For scientists as well as policymakers, the challenge may be changing not just budgets, but mindsets: viewing ageing not as something inevitable, but a process that could be slowed, even stopped, say ageing scientists. 

Even now, Cox thinks there’s still a lot of scientific doubt that research could one day slow human ageing. “There are a lot of [researchers] who are really sceptical,” she said, who believe that “aging is just observational science.” 

The payoffs remain unclear. But in the future, anti-ageing drugs could ultimately become as common, and unremarkable, as routine medicines for high blood pressure today, said Richard Faragher, an ageing researcher at the University of Brighton. 

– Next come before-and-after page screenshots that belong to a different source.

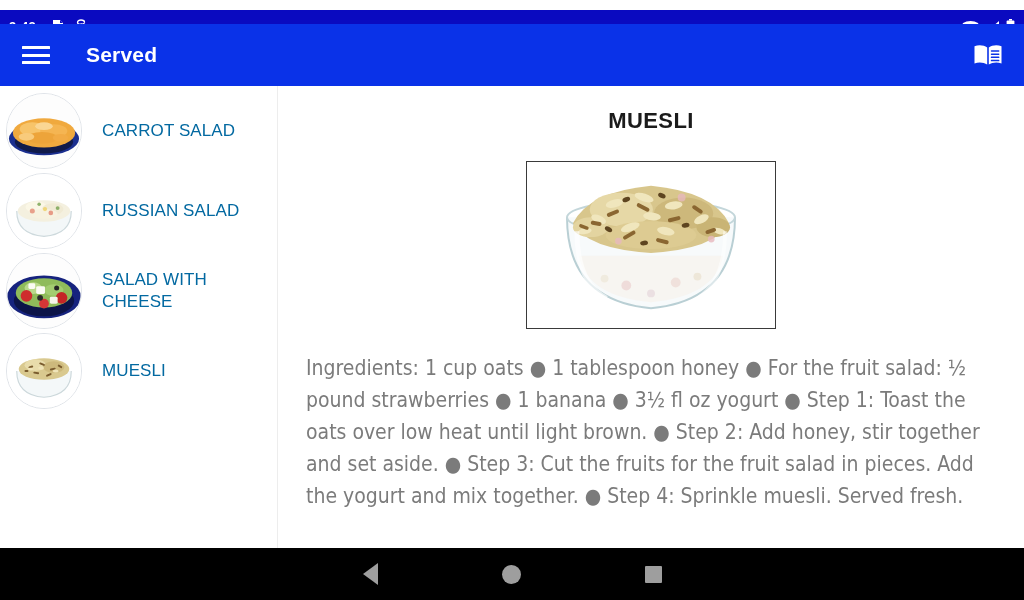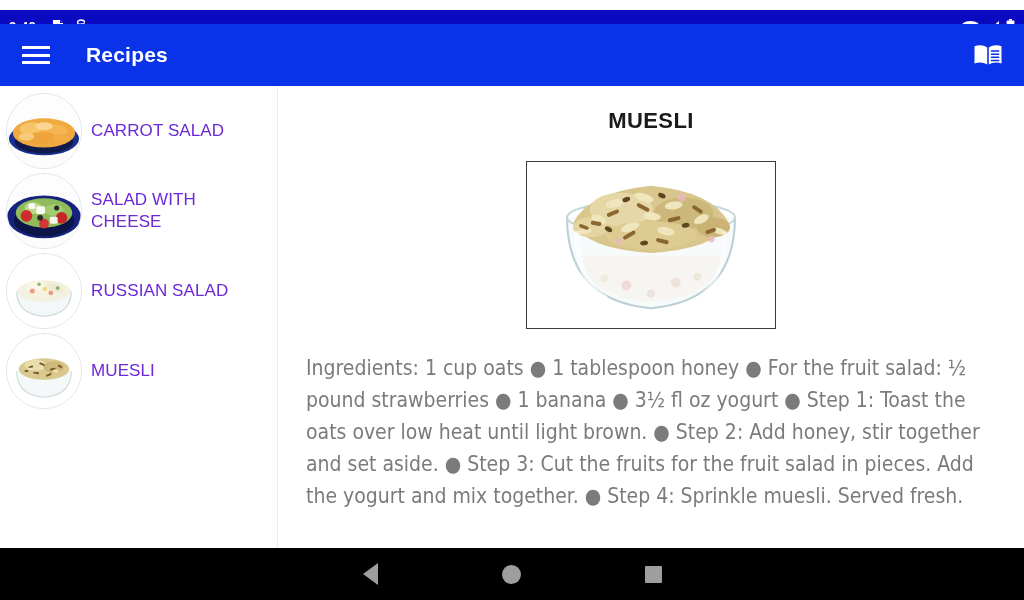"Recipes" div.app-title { text: Recipes -> Served }
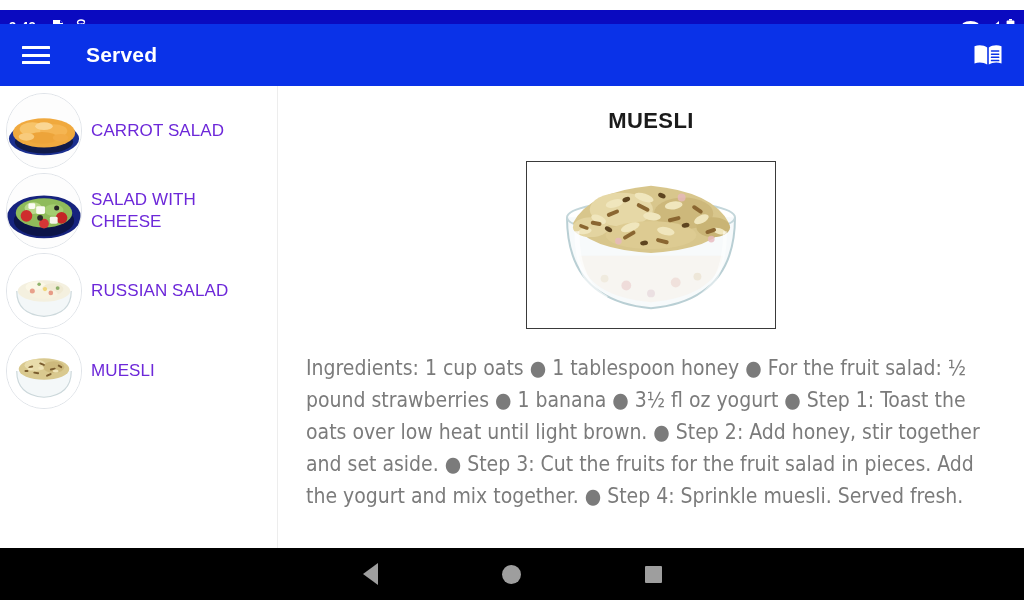"CARROT SALAD" .recipe-label { color: #6d28d9 -> #0369a1; margin-left: 9px -> 20px }
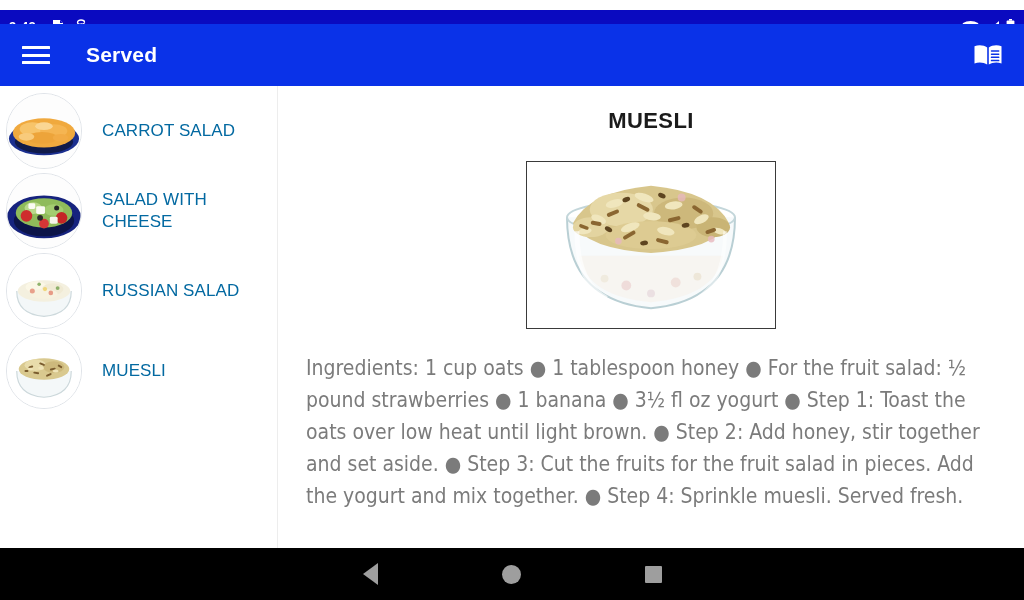"SALAD WITH CHEESE" div.recipe-item { order: before "RUSSIAN SALAD" -> after "RUSSIAN SALAD" }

In the 1960s, because it was so commonplace, high blood pressure was seen as “benign” and not worthy of treatment. The arguments against trying to treat ageing now are “highly reminiscent” of those against treating high blood pressure in the 1960s, he said.

At first, people thought nothing can be done, then they argued nothing should be done. But from today’s vantage point, this inaction looks utterly naïve, Faragher said, a view we may one day have of ageing.